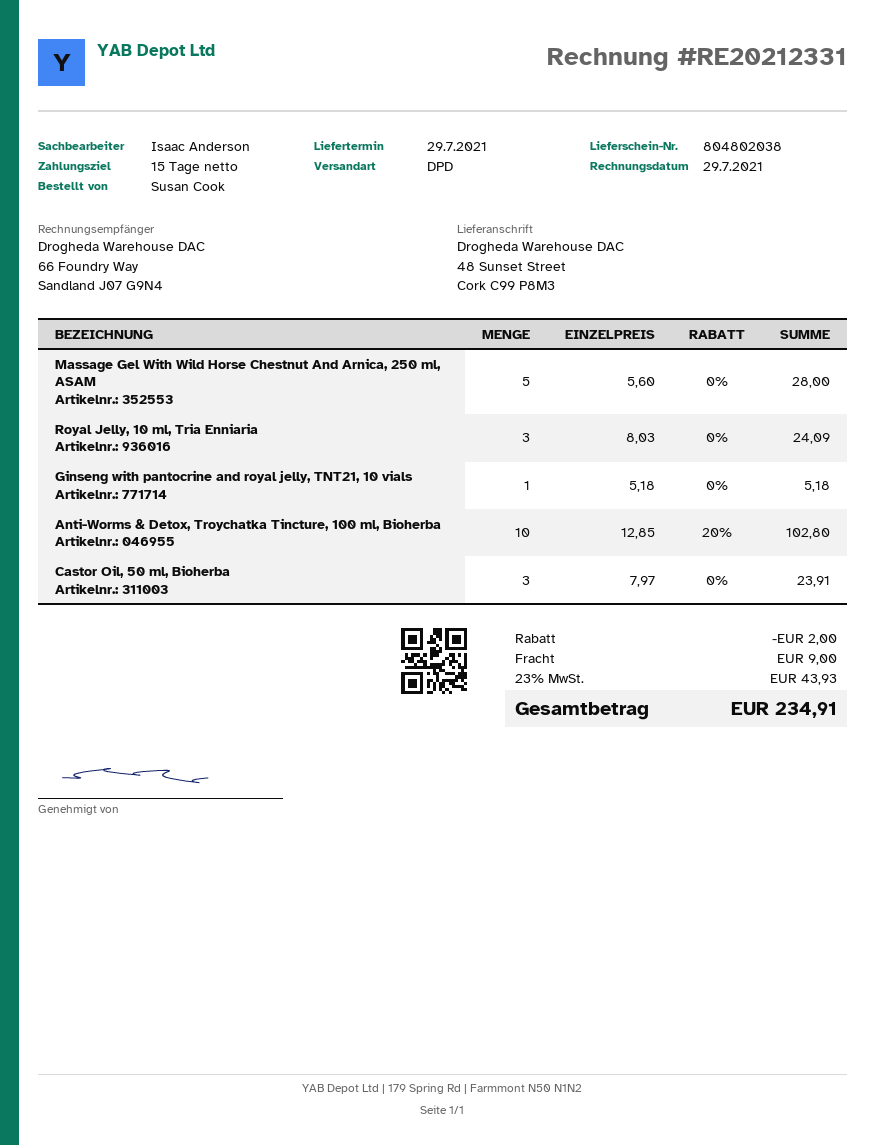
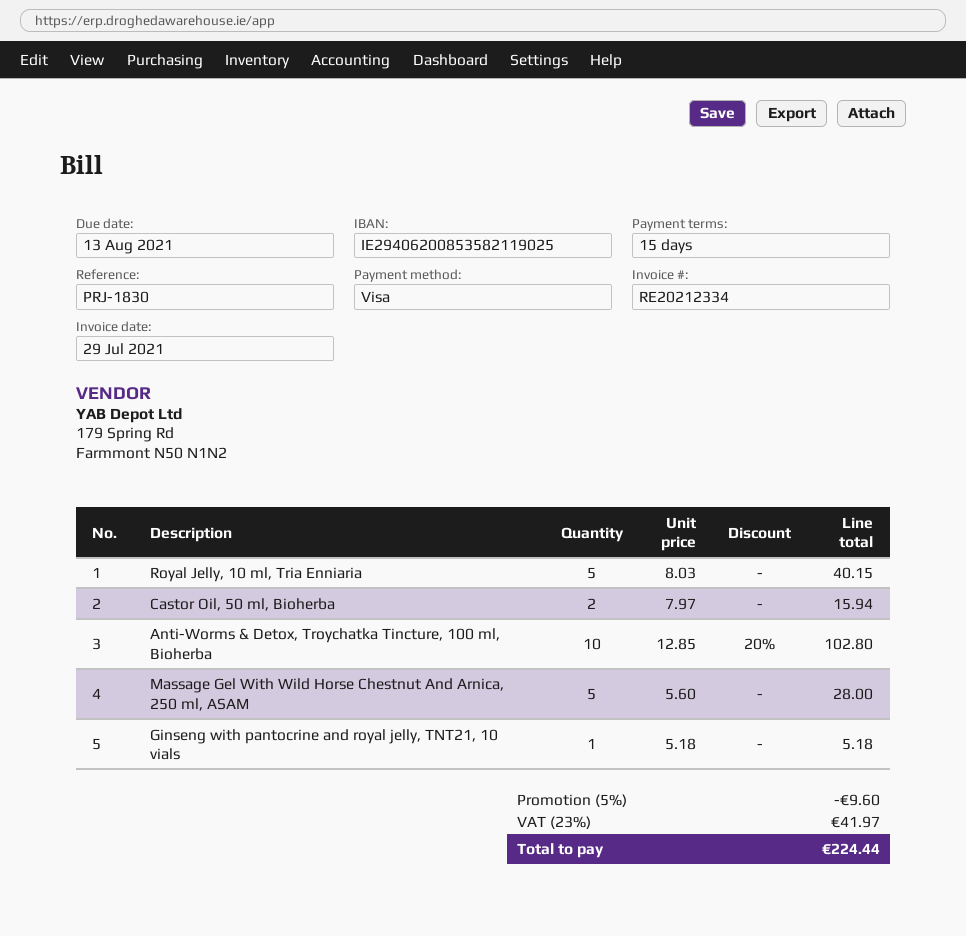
invoice number: RE20212331 -> RE20212334
Royal Jelly, 10 ml, Tria Enniaria: 3 x 8.03 = 24.09 -> 5 x 8.03 = 40.15
Castor Oil, 50 ml, Bioherba: 3 x 7.97 = 23.91 -> 2 x 7.97 = 15.94
discount: 2.00 -> 9.60
shipping: 9.00 -> none
tax: 23% = 43.93 -> 23% = 41.97
total: 234.91 -> 224.44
○ ○ ○ ○ ○
## Work instructions
Write out each line exactly, starting with the line that contains "Royal Jelly, 10" and stopping after the last line of the data.

## Solution
Royal Jelly, 10 ml, Tria Enniaria: 3 x 8.03 = 24.09 -> 5 x 8.03 = 40.15
Castor Oil, 50 ml, Bioherba: 3 x 7.97 = 23.91 -> 2 x 7.97 = 15.94
discount: 2.00 -> 9.60
shipping: 9.00 -> none
tax: 23% = 43.93 -> 23% = 41.97
total: 234.91 -> 224.44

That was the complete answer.